I have been making a lot of shit lately (t-shirt prints, designs on wooden boxes, jewelry, designs for posters, clothes, etc.) and everyone is telling me how much talent i have. Talent is nothing without confidence and mine seems to be fleeting. I can only be confident in 15 minute increments. Then it's like blah! The crap is reinforced by the fact that I am feeling like a fat cow. I want so badly to be comfortable in my own skin. Yesterday morning my boyfriend put my jeans on by accident. The only way you could tell that they were mine is that they fit MUCH slimmer on the legs than his normal "urban fit" allows for. Seriously, they completely fit. Not tight or anything. That is so gross. Seriously, I am mildly active and I don't gorge on bad shit. He is not a small guy. I am sooooo not happy about this.
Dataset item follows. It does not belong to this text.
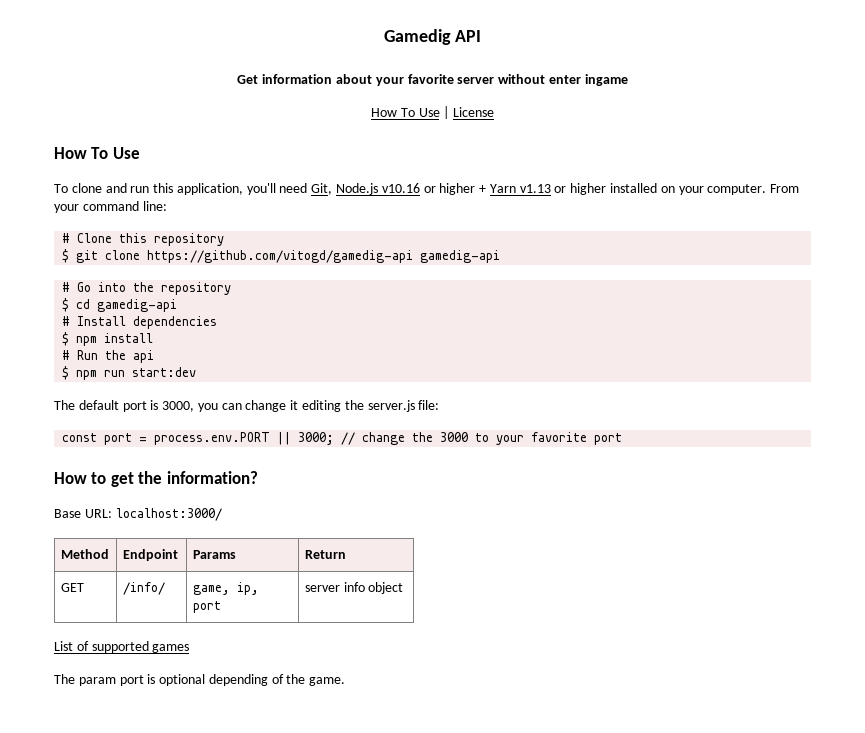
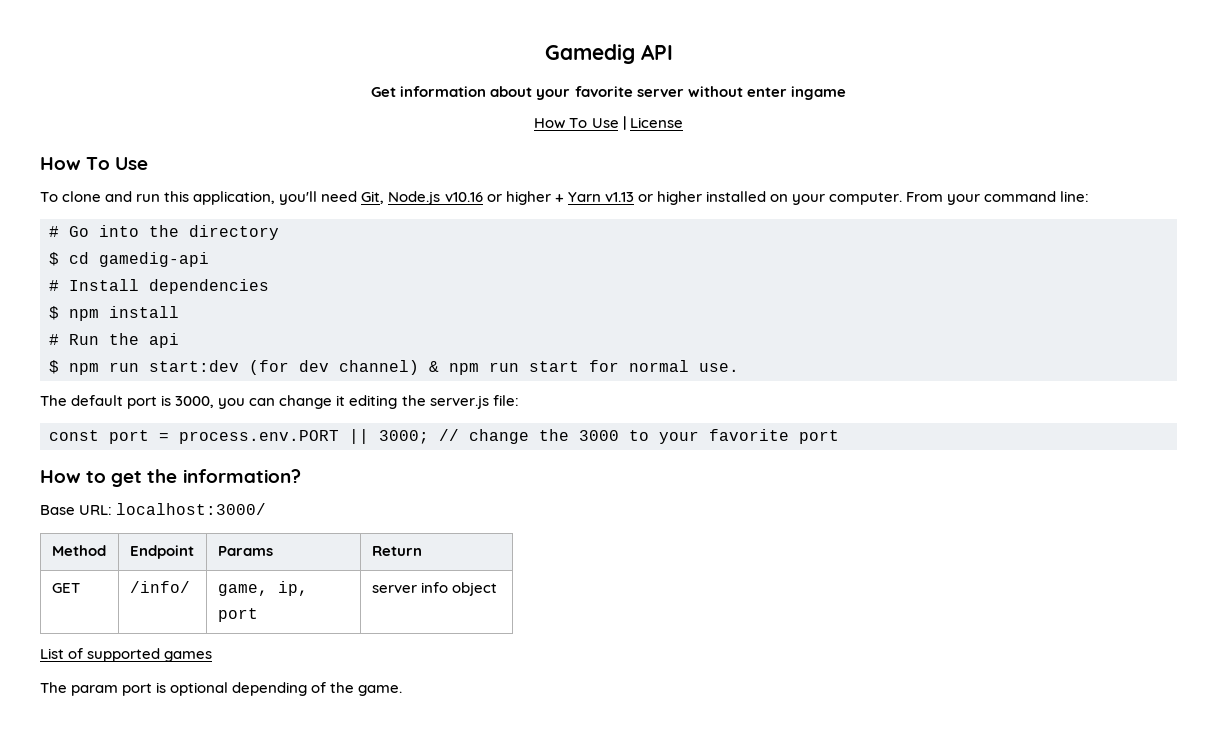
[62,233,225,246] [62,249,501,263] // # Clone this repository // $ git clone https://github.com/vitogd/gamedig-api gamedig-api -> (1090, 196) none
[161,282,232,295] repository -> [189,225,279,240] directory
(197, 372) none -> [249,360,739,375] (for dev channel) & npm run start for normal use.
I am supposed to be bold, confident, self-assured and above all else STRONG. why am i a weak pussy? puke
VIEW 9 of 9 COMMENTS
fortysix_and_two:
I work for a used game store, normally as a salesperson but somehow I've fallen into all the duties of a manager. Orders, returns, payroll, paperwork, organizing and decorating... but it's still a fun job.
Jan 8, 2004
lonewolf:
so the show in SF was pretty good, thing is Brady was only in like three parts, def not enough, shes why I even went. Her sets where nice she played a punk fighting a cheerleader, than did the last scene where all the girls poured chocolate on each other and wrestled around, pretty cool. I think I was the only dread there and maybe only black guy that wasnt working there, but it was all cool.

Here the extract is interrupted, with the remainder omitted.